Cephalanthus occidentalis is a species of flowering plant in the coffee family, Rubiaceae, that is native to eastern and southern North America. Common names include Buttonbush, Common Buttonbush, Button-willow and Honey-bells.
C. occidentalis is a deciduous shrub or small tree that averages 1–3 m (3.3–9.8 ft) in height, but can reach 6 m (20 ft). The leaves are opposite or in whorls of three, elliptic to ovate, 7–18 cm (2.8–7.1 in) long and 4–10 m (13–33 ft) broad, with a smooth edge and a short petiole. The flowers are arranged in a dense spherical inflorescence 2–3.5 cm (0.79–1.4 in) in diameter on a short peduncle. Each flower has a fused white to pale yellow four-lobed corolla forming a long slender tube connecting to the sepals. The stigma protrudes slightly from the corolla. The fruit is a spherical cluster of achenes (nutlets).

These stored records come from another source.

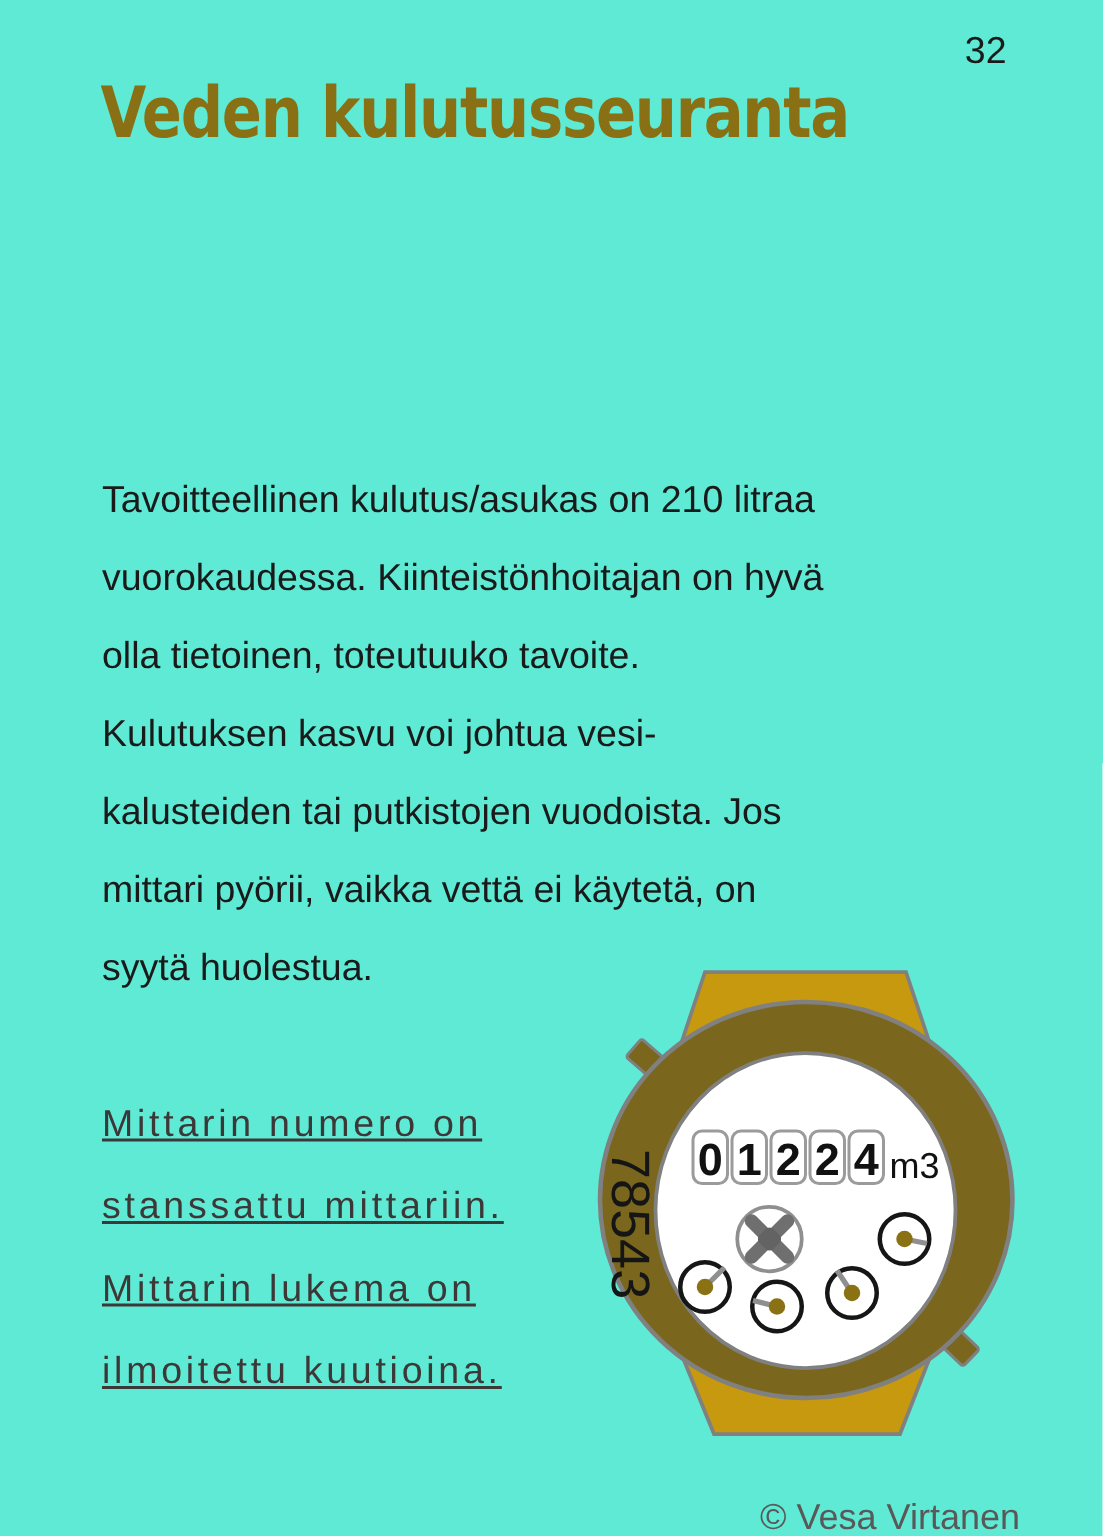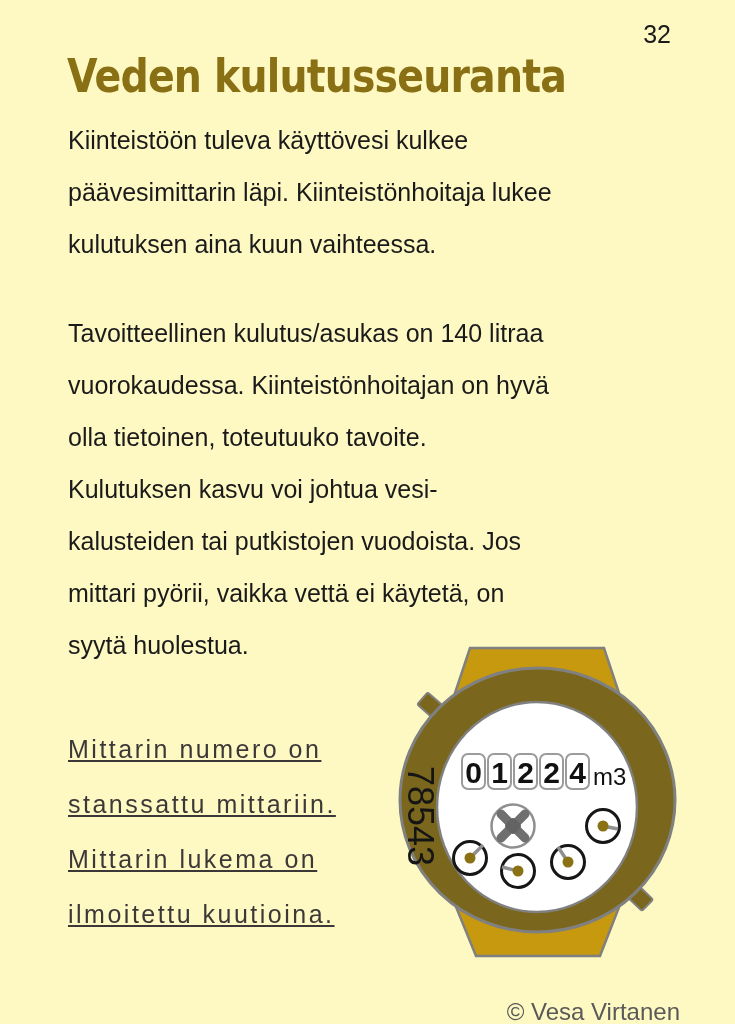--- a/index.html
+++ b/index.html
@@ -4,7 +4,7 @@
 <style>
   html,body { margin:0; padding:0; background:#fff; }
   .page {
-    position:relative; width:735px; height:1024px; background:#fef9c3;
+    position:relative; width:735px; height:1024px; background:#5eead4;
     overflow:hidden; font-family:"Liberation Sans", sans-serif;
   }
   .pagenum {

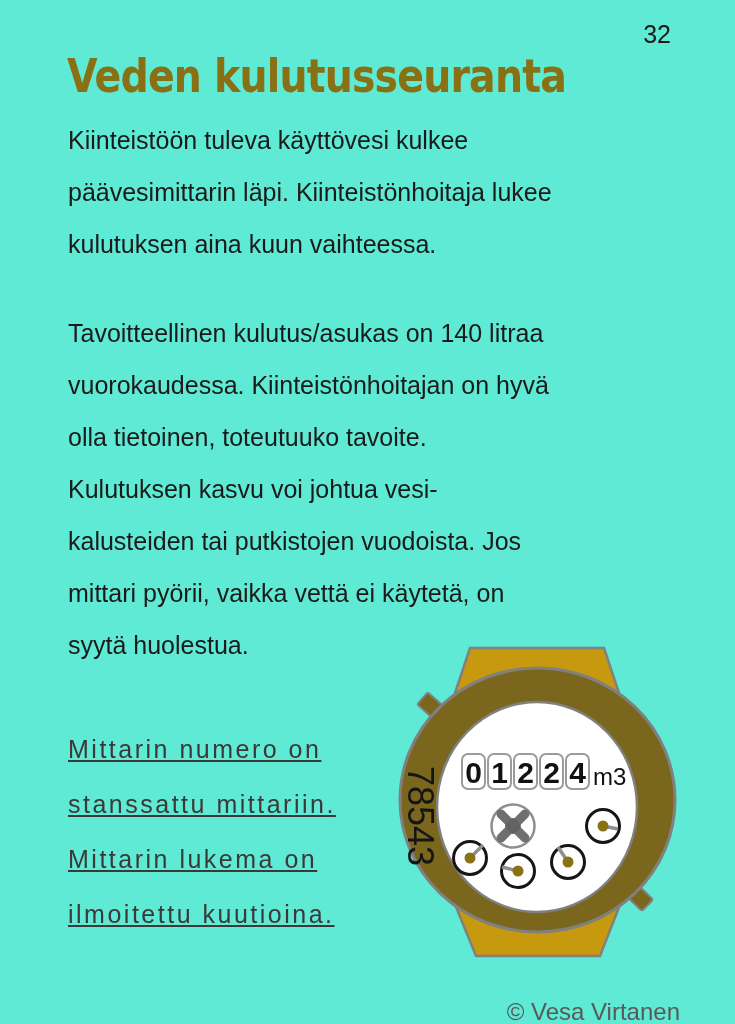--- a/index.html
+++ b/index.html
@@ -42,9 +42,6 @@
 
   <h1 class="title">Veden kulutusseuranta</h1>
 
-  <div class="par" id="p1">Kiinteistöön tuleva käyttövesi kulkee
-päävesimittarin läpi. Kiinteistönhoitaja lukee
-kulutuksen aina kuun vaihteessa.</div>
 
   <div class="par" id="p2">Tavoitteellinen kulutus/asukas on 140 litraa
 vuorokaudessa. Kiinteistönhoitajan on hyvä

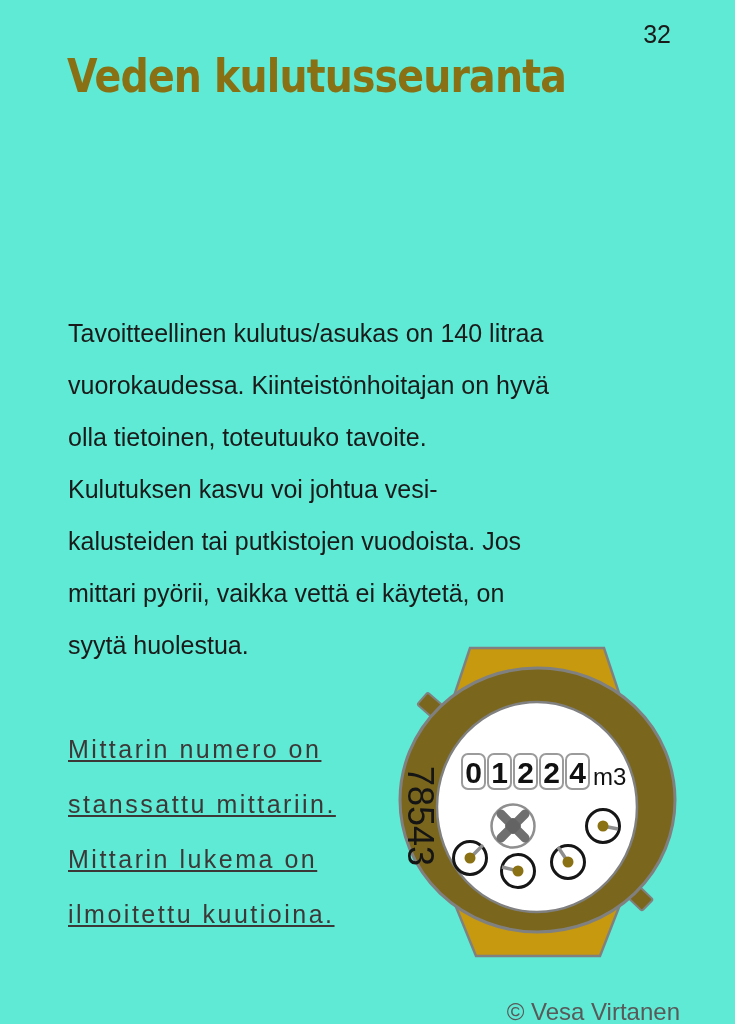--- a/index.html
+++ b/index.html
@@ -43,7 +43,7 @@
   <h1 class="title">Veden kulutusseuranta</h1>
 
 
-  <div class="par" id="p2">Tavoitteellinen kulutus/asukas on 140 litraa
+  <div class="par" id="p2">Tavoitteellinen kulutus/asukas on 210 litraa
 vuorokaudessa. Kiinteistönhoitajan on hyvä
 olla tietoinen, toteutuuko tavoite.
 Kulutuksen kasvu voi johtua vesi-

Buttonbush is a common shrub of many wetland habitats in its range, including swamps, floodplains, mangrove, pocosin, riparian zones, and moist forest understory. It is a member of the flora in the Everglades.
C. occidentalis has a number of historical medicinal uses, but it is also toxic due to the presence of cephalathin. It is cultivated as an ornamental and to help control erosion.